Figure 1 illustrates the distribution of the scores of the LLMs and human examinees.
3.2. Overall Performance Metrics
The model performance varied notably in terms of accuracy, IRT score, and response time (
Table 1). GPT-o1 reached the highest mean accuracy (88.7 ± 0.0%), while LLaMA 3 70B had the lowest (60.5 ± 3.4%). Regarding efficiency, Deepseek-R1 had the slowest response (60.0 ± 29.3 s), whereas LLaMA 3.2 450B had the fastest (2.1 ± 0.5 s).
Figure 2 provides a side-by-side comparison of the model accuracies and Rasch-based abilities, reinforcing the observed performance disparities.
3.3. Effect of Item Difficulty and Discrimination on Model Performance
The impact of item difficulty (β) and discrimination index (DI) on model performance was analyzed using logistic regression, correlation analysis, non-parametric comparisons, and categorical testing.
Logistic regression (
Supplementary Table S2) revealed that item difficulty was a consistent and significant negative predictor of the model accuracy. For instance, GPT-4o at T = 1 had an odds ratio of 0.07 (95% CI: [0.01, 0.44];
p = 0.005), indicating a marked decline in correct responses for harder items. In contrast, DI was not a reliable predictor; although some models, like Deepseek-R1, showed high odds ratios (e.g., OR = 40.5), these lacked statistical significance.
Pearson’s correlation analysis (
Supplementary Tables S3 and S4) further confirmed these findings. Models such as LLaMA 3.2 450B, Anthropic Haiku, Qwen 2.5, and Gemini 1.5 demonstrated strong correlations between item difficulty and accuracy (r = 0.48–0.60;
p < 0.001), while GPT-o1 and GPT-4o showed moderate but significant correlations (r ≈ 0.33–0.40). Other models, including Deepseek-R1, LLaMA 3 70B, and Anthropic Sonnet, showed negligible associations, indicating a lower sensitivity to difficulty.
These results were mirrored by the Mann−Whitney U tests, which identified significant differences in item difficulty between correct and incorrect responses for models with high correlations (p < 0.01; Cohen’s d > 1.0). Models with weak correlations, such as GPT-4o (T = 1) and Deepseek-R1, showed no significant differences and small effect sizes, confirming the variability in difficulty sensitivity across models.
Chi-square tests (
Supplementary Table S5) using categorical groupings of item difficulty (easy, moderate, hard) showed significant associations with accuracy in most models (e.g., GPT-4o: χ
2 = 16.97,
p < 0.001; Cramer’s V = 0.52), indicating that harder items were more likely to be answered incorrectly. In contrast, the discrimination category had no significant effect on model performance (all
p > 0.5), with consistently low Cramer’s V values (<0.25), suggesting that LLMs are generally insensitive to item discrimination.
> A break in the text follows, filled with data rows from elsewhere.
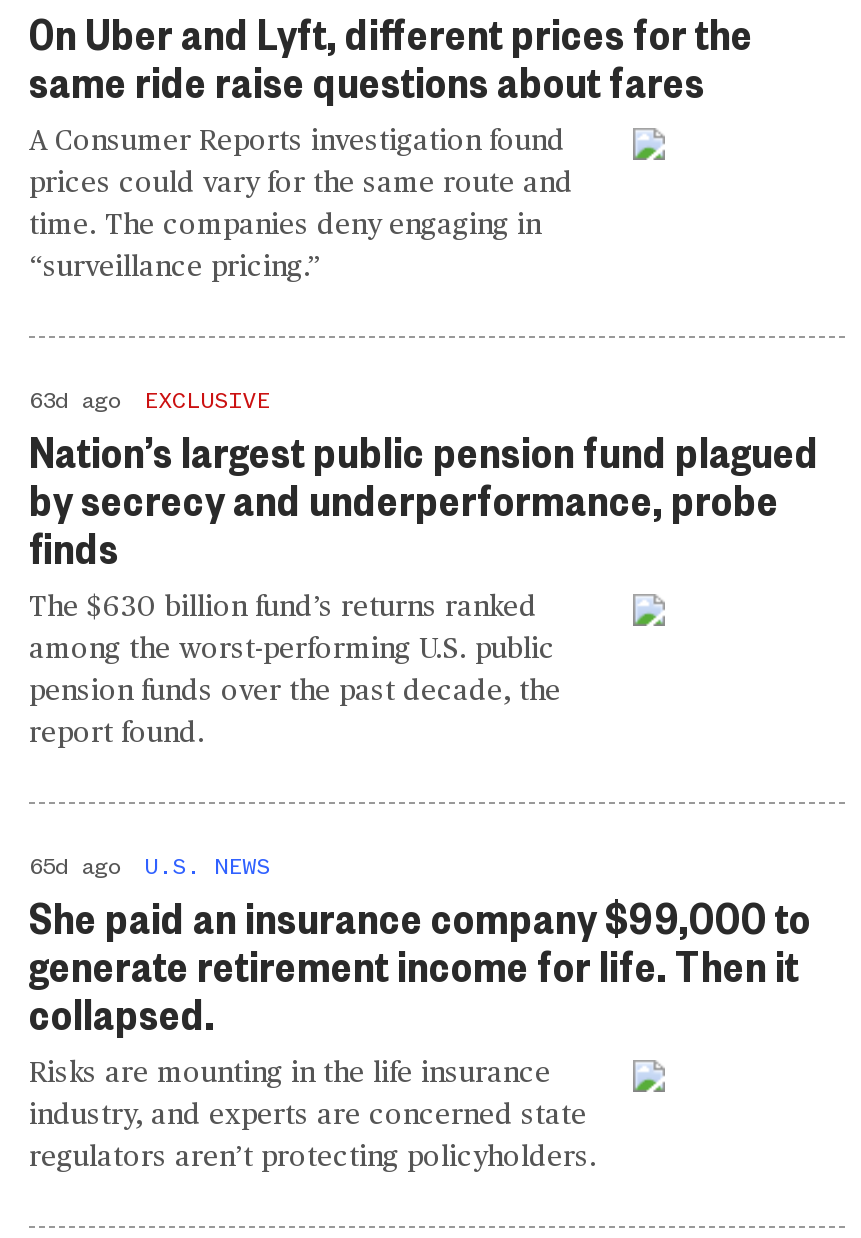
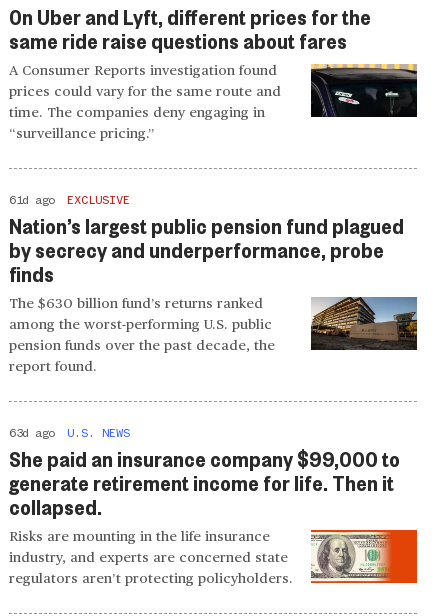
+ [image]

- 63d ago EXCLUSIVE
+ 61d ago EXCLUSIVE

+ [image]

- 65d ago U.S. NEWS
+ 63d ago U.S. NEWS

+ [image]
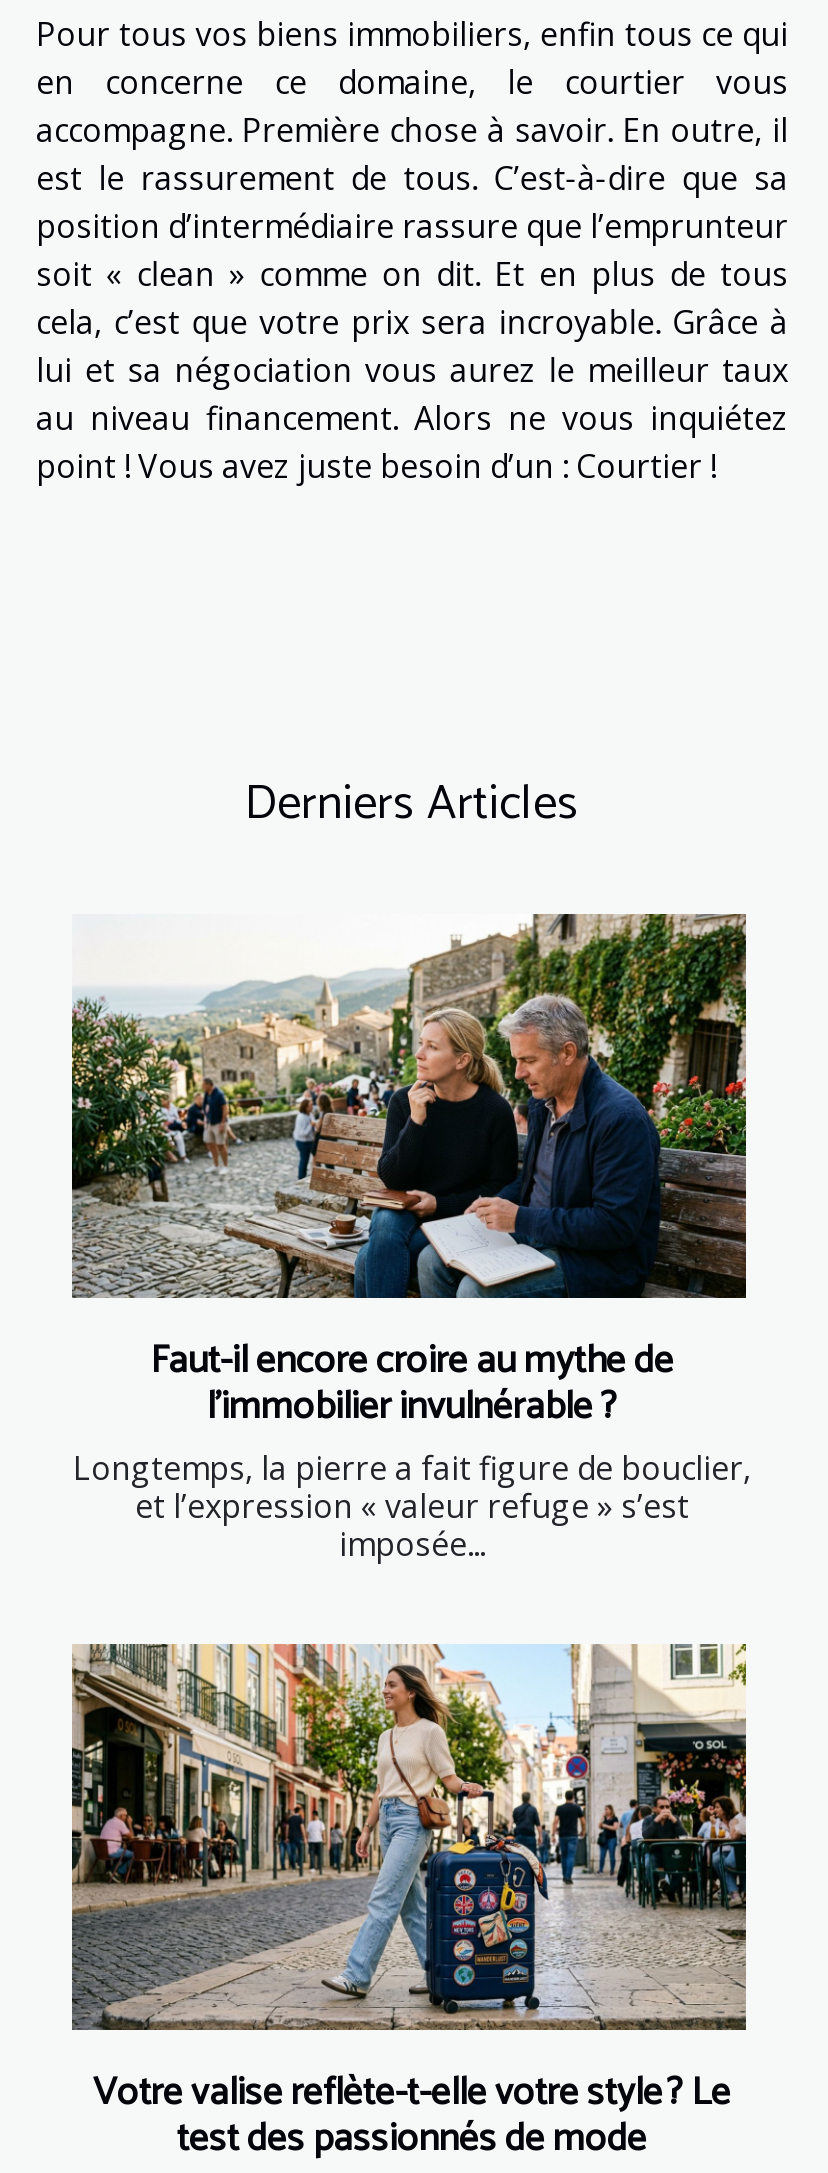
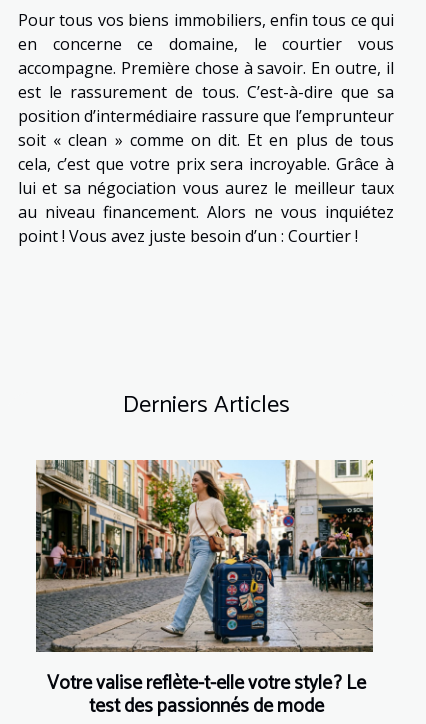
- [image]
- Faut-il encore croire au mythe de
- l’immobilier invulnérable ?
- Longtemps, la pierre a fait figure de bouclier,
- et l’expression « valeur refuge » s’est
- imposée...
3.4. Influence of Temperature Settings
To assess the role of randomness, the model performance was compared across two temperature settings (T = 0 vs. T = 1) using Mann-Whitney U tests. No significant differences were found in the accuracy of any model (
p range: 0.609–1.000), suggesting that the model outputs were robust to variations in temperature (
Table 2).
3.5. Comparison of LLM and Human Performance by Topic
A comparison at the domain level between the LLMs and human examinees revealed significant performance differences (see
Supplementary Table S6). The LLMs exhibited better results in areas such as Volume Replacement and Transfusion Therapy (100% vs. 45.5%), Cardiopulmonary Resuscitation (92.6% vs. 69.2%), and Obstetric Anesthesia (88.9% vs. 69.2%). Conversely, domains like Complications of General and Regional Anesthesia showed nearly identical performances (68.5% vs. 68.9%).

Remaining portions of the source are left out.